I do not agree with every recommendation unreservedly. In some discussions, I was probably the most pragmatic voice in the room. Questions of defence and security, in particular, often generated lively debate.

Yet that was precisely the value of these conversations. People with fundamentally different perspectives were willing to listen to one another. At a time when so many public debates are characterised by polarisation, I found that deeply encouraging.
The development of Artificial Intelligence will not wait until we reach consensus. But we can decide which values will guide our response to it.
Perhaps that is the most important lesson I took away from the Vatican. And the discussion is far from over.

On the contrary, the questions are becoming larger and more urgent. That is why our working group will reconvene in the Vatican on 15 July for a three-day meeting focused on a subject that would have sounded like science fiction only a few years ago: the relationship between Artificial Intelligence and nuclear risk.
How will AI reshape strategic deterrence?
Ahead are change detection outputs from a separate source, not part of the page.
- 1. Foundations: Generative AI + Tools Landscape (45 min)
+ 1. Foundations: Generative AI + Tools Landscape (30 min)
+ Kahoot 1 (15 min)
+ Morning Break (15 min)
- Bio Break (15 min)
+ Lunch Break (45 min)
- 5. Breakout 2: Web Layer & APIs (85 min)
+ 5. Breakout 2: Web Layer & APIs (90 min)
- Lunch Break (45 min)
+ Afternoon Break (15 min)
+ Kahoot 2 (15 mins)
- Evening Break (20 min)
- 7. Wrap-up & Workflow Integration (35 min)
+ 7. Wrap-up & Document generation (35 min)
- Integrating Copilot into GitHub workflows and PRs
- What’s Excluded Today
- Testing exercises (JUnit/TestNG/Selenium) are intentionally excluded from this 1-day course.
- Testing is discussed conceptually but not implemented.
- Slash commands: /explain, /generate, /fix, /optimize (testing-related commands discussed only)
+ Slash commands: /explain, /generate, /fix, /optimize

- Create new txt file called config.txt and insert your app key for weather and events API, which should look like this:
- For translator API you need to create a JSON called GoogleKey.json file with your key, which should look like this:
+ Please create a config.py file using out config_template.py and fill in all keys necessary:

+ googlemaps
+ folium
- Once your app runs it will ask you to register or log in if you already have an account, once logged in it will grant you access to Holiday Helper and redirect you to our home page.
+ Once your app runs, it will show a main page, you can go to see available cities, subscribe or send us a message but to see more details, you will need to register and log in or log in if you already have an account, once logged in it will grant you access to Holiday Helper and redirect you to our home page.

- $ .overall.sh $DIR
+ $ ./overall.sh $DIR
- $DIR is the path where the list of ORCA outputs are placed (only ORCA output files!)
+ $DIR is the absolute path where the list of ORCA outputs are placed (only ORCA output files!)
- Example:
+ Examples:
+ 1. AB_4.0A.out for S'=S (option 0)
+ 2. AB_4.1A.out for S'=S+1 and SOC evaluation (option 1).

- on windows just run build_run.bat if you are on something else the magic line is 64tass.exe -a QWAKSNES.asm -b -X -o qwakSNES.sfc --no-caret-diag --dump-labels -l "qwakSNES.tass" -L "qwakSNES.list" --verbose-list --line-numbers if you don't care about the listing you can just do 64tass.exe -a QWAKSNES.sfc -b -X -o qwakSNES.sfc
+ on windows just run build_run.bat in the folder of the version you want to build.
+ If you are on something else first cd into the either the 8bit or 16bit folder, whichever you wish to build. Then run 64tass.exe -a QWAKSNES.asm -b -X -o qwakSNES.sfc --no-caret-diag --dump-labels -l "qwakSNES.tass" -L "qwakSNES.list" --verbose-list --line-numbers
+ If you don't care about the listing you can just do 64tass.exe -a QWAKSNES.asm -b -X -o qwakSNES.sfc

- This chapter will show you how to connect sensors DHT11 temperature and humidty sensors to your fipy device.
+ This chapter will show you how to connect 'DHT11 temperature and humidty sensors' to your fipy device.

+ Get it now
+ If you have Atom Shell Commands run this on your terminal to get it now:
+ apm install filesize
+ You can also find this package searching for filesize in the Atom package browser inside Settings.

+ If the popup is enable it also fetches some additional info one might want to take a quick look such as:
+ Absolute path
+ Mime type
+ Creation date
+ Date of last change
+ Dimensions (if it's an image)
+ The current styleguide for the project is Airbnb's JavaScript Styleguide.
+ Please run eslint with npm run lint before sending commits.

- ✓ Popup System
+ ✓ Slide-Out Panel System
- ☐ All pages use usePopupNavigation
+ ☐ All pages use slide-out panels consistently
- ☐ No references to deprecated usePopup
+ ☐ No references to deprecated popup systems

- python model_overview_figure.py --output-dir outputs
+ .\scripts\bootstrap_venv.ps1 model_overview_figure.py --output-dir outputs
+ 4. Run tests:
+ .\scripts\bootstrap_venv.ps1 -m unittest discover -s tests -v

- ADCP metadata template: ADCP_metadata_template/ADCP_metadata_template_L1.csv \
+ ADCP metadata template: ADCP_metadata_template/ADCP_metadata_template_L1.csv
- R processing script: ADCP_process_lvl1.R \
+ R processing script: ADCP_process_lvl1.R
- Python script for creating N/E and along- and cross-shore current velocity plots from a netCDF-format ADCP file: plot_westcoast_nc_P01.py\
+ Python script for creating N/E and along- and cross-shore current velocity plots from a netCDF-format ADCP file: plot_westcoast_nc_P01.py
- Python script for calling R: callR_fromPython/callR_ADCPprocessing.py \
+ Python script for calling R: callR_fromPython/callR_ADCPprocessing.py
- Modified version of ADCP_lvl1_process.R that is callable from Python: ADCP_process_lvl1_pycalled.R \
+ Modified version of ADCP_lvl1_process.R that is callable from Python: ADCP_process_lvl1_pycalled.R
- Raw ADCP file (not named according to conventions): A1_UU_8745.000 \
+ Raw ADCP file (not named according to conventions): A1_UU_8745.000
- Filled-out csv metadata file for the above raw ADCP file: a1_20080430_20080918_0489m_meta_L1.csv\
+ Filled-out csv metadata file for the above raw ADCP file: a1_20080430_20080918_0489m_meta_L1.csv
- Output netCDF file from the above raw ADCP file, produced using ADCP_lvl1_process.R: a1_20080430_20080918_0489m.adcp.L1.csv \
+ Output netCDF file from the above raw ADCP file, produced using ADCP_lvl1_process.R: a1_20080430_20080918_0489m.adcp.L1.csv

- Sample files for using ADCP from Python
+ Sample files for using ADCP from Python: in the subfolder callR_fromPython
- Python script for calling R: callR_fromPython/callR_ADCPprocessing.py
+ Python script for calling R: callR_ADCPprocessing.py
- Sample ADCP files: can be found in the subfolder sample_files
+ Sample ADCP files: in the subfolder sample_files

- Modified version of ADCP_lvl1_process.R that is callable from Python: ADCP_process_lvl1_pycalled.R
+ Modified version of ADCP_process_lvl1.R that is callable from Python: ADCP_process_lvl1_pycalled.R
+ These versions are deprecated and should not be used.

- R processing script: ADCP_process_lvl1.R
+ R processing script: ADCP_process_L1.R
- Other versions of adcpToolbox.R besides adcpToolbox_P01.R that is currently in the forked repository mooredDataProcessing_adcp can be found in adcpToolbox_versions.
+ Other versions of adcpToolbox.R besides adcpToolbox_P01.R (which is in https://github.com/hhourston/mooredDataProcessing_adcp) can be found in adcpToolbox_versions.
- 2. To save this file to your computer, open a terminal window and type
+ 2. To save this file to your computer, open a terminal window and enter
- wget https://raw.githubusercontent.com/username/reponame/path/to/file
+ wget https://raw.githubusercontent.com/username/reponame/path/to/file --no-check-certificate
What impact will it have on military decision-making? What dangers arise when increasingly powerful systems are deployed in areas critical to national and global security? And how can we ensure that technological progress does not outpace the ethical and political frameworks designed to govern it?

The questions are becoming more complex. The responsibility is growing. Which is precisely why we must have these conversations now, not after the technology has already created irreversible facts on the ground.